11. Electro-encephalographic biofeedback/ neuro-feedback (Ref Chap 13)
12. Training balance: The patient often exhibits difficulty in maintaining his
center of gravity within his base of support due to visual, vestibular and
sensorimotor disturbances. Individuals may not perform body
movements that challenge their balance.
Actions may need to be modified initially so that the postural
adjustments are initially small, which are:
• Looking up at the ceiling (the proprioception of the feet is activated to
ensure that the centre of body mass does not move back)
• Changing the shape of the base of support
• Reaching the arm forward towards an object and increasing its distance
from the body
• Varying the object size and weight to make use of both the hands
• Turning to look behind without moving the feet
• Reaching sideways, backwards and towards the floor
Speech Therapy
Speech is often affected by symptoms like jaw thrust, clenching, and retraction,
which can affect jaw closure and repetitive mandibular movement needed for
chewing. This has a snowballing effect as lack of proper chewing can lead
to poor digestion, and thereby to poor nutrition. The food given to such patients
should be initially liquid, then semi liquid introduced through naso-gastric
or gastrostomy tubes. The speech therapist gives exercises to control tongue
thrust and to develop tongue coordination and strength. The face, neck and
lip muscles are also strengthened.
Role of the Physiatrist
The Physiatrist is called in as a consultant even when the patient is still in
the intensive care unit.
The post acute rehabilitation phase depends on the expressed and perceived
needs of the patient and the family. If comprehensive rehabilitation is required,
even at a slow rate of progression, the patient may be referred to an inpatient
facility. Where the patient can be managed at home, a ‘day treatment program’
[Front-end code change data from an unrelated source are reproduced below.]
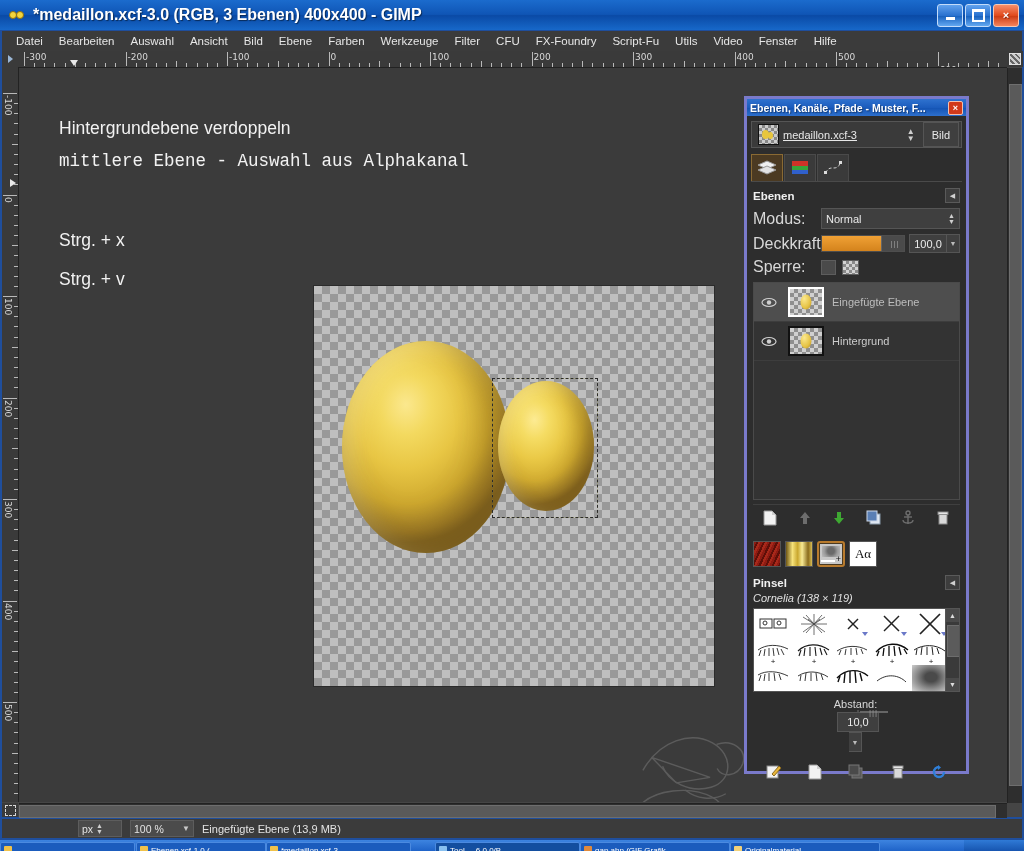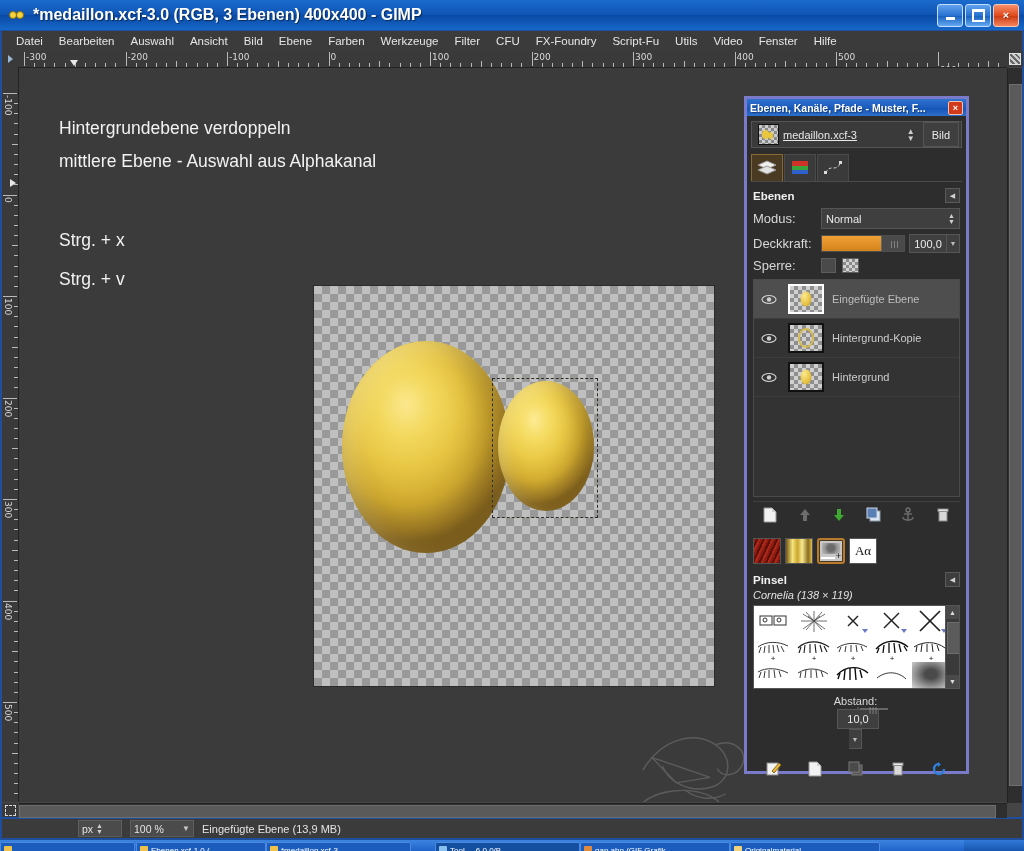--- a/index.html
+++ b/index.html
@@ -126,21 +126,21 @@
   .dtab{width:30px;height:26px;display:flex;align-items:center;justify-content:center;
     background:#3a3a3a;border:1px solid #4a4a4a;border-bottom:none;}
   .dtab.active{background:#4b3a22;border-color:#8a6a33;}
 
   .panel-head{margin:6px 6px 0 6px;display:flex;align-items:center;justify-content:space-between;}
   .panel-head .t{color:#f0f0f0;font-size:11.5px;font-weight:bold;}
   .panel-btn{width:13px;height:13px;background:#3d3d3d;border:1px solid #5a5a5a;
     display:flex;align-items:center;justify-content:center;color:#d0d0d0;font-size:7px;}
 
   .row{margin:5px 6px 0 6px;display:flex;align-items:center;}
-  .row .lbl{color:#d8d8d8;font-size:13px;width:68px;}
+  .row .lbl{color:#d8d8d8;font-size:16px;width:68px;}
   #mode-combo{flex:1;height:19px;background:#3f3f3f;border:1px solid #555;display:flex;
     align-items:center;justify-content:space-between;padding:0 4px;color:#e8e8e8;font-size:11px;}
   #opacity-slider{flex:1;height:15px;background:#3a3a3a;border:1px solid #4e4e4e;position:relative;overflow:hidden;}
   #opacity-fill{position:absolute;left:0;top:0;bottom:0;background:linear-gradient(180deg,#f0a135,#d4831c);}
   #opacity-knob{position:absolute;top:0;bottom:0;width:26px;background:#4a4a4a;border-left:1px solid #666;
     display:flex;align-items:center;justify-content:center;color:#9a9a9a;font-size:8px;letter-spacing:1px;}
   #opacity-value{margin-left:4px;width:36px;height:17px;background:#3f3f3f;border:1px solid #555;
     color:#ececec;font-size:11px;display:flex;align-items:center;justify-content:center;}
   #opacity-spin{width:12px;height:17px;background:#3f3f3f;border:1px solid #555;border-left:none;
     display:flex;align-items:center;justify-content:center;color:#bbb;font-size:7px;}
@@ -460,21 +460,21 @@
         <div class="rtick" style="top: 726.35px; height: 1px; width: 4px; left: 12px;"></div>
         <div id="vruler-cursor" style="top: 112px;"></div>
       </div>
     <div id="navigate-btn">
         <div class="nv"></div>
       </div>
 
     <div id="canvas-viewport">
 
       <div style="position:absolute;left:40px;top:52px;color:#f2f2f2;font-size:17.5px;line-height:1.0;">Hintergrundebene verdoppeln</div>
-      <div style="position:absolute;left:40px;top:85px;color:#f2f2f2;font-size:17.5px;line-height:1.0;">mittlere Ebene - Auswahl aus Alphakanal</div>
+      <div style="position:absolute;left:40px;top:85px;color:#f2f2f2;font-size:17.5px;line-height:1.0;font-family:Liberation Mono, monospace;">mittlere Ebene - Auswahl aus Alphakanal</div>
       <div style="position:absolute;left:40px;top:164px;color:#f2f2f2;font-size:17.5px;line-height:1.0;">Strg. + x</div>
       <div style="position:absolute;left:40px;top:203px;color:#f2f2f2;font-size:17.5px;line-height:1.0;">Strg. +  v</div>
 
       <svg id="watermark" viewBox="0 0 140 110">
         <g fill="none" stroke="#cfcfcf" stroke-width="1.4">
           <path d="M20 42 C40 14, 72 8, 92 22 C112 36, 108 62, 86 66 C64 70, 44 56, 40 40"></path>
           <path d="M30 30 L86 56 L52 58 Z"></path>
           <path d="M12 78 C28 62, 66 62, 86 76 C104 88, 92 102, 70 98 C48 94, 30 86, 24 80"></path>
           <path d="M96 24 C112 20, 126 32, 120 46 C114 58, 98 58, 94 48"></path>
           <path d="M60 66 C70 76, 86 80, 100 74"></path>
@@ -596,32 +596,20 @@
         <div class="eye">
           <svg viewBox="0 0 16 11">
             <ellipse cx="8" cy="5.5" rx="7" ry="4" fill="none" stroke="#cfcfcf" stroke-width="1.2"></ellipse>
             <circle cx="8" cy="5.5" r="2.2" fill="#cfcfcf"></circle>
           </svg>
         </div>
         <div class="lthumb active">
             <div class="mini-egg"></div>
           </div>
         <div class="lname">Eingefügte Ebene</div>
-      </div>
-      <div class="layer-row">
-        <div class="eye">
-          <svg viewBox="0 0 16 11">
-            <ellipse cx="8" cy="5.5" rx="7" ry="4" fill="none" stroke="#cfcfcf" stroke-width="1.2"></ellipse>
-            <circle cx="8" cy="5.5" r="2.2" fill="#cfcfcf"></circle>
-          </svg>
-        </div>
-        <div class="lthumb">
-            <div class="ring-egg"></div>
-          </div>
-        <div class="lname">Hintergrund-Kopie</div>
       </div>
       <div class="layer-row">
         <div class="eye">
           <svg viewBox="0 0 16 11">
             <ellipse cx="8" cy="5.5" rx="7" ry="4" fill="none" stroke="#cfcfcf" stroke-width="1.2"></ellipse>
             <circle cx="8" cy="5.5" r="2.2" fill="#cfcfcf"></circle>
           </svg>
         </div>
         <div class="lthumb">
             <div class="mini-egg"></div>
can be given which provides
• Extensive cognitive rehabilitation
• Behavior management
• Daily life skills training
• Community activities and
• Pre-vocational activities
When a brain-injured person has regained the ability to learn and interact
appropriately with others, community based treatment alternative may be
considered. In the inpatient or step down care models, the brain-injured person
lives in a supervised group home setting and is given progressively increasing
responsibility in the skills needed to live independently.
Vocational Rehabilitation
A final step in social reintegration is return to work. This is done through
the vocational evaluator and the placement officer
• Vocational assessment and training
• Placement into a job in the community or sheltered work setting after job
trial.
During the long recovery process, the social worker can coordinate and
provide social support. The case manager acts as a liaison between the patient,
family and service providers, maintains medical records, and arranges for
medical visits, screen programs and facilities. This person also facilitates
financial and insurance matters, which are of critical importance in sustaining
the patient.
CONCLUSION
The rehabilitation of a brain injured patient is extremely challenging and
demands the involvement of almost all members of the rehabilitation team.
It is a tedious and time consuming process which can frustrate the patient,
his relatives and even the staff. This is because, unlike cerebral palsy, the patient
and those around him remember how he was prior to the accident, and find
it difficult to reconcile themselves to the present condition. With advanced
technology and surgical procedures it is possible to envisage a near normal
lifestyle in the future even for the severely brain injured.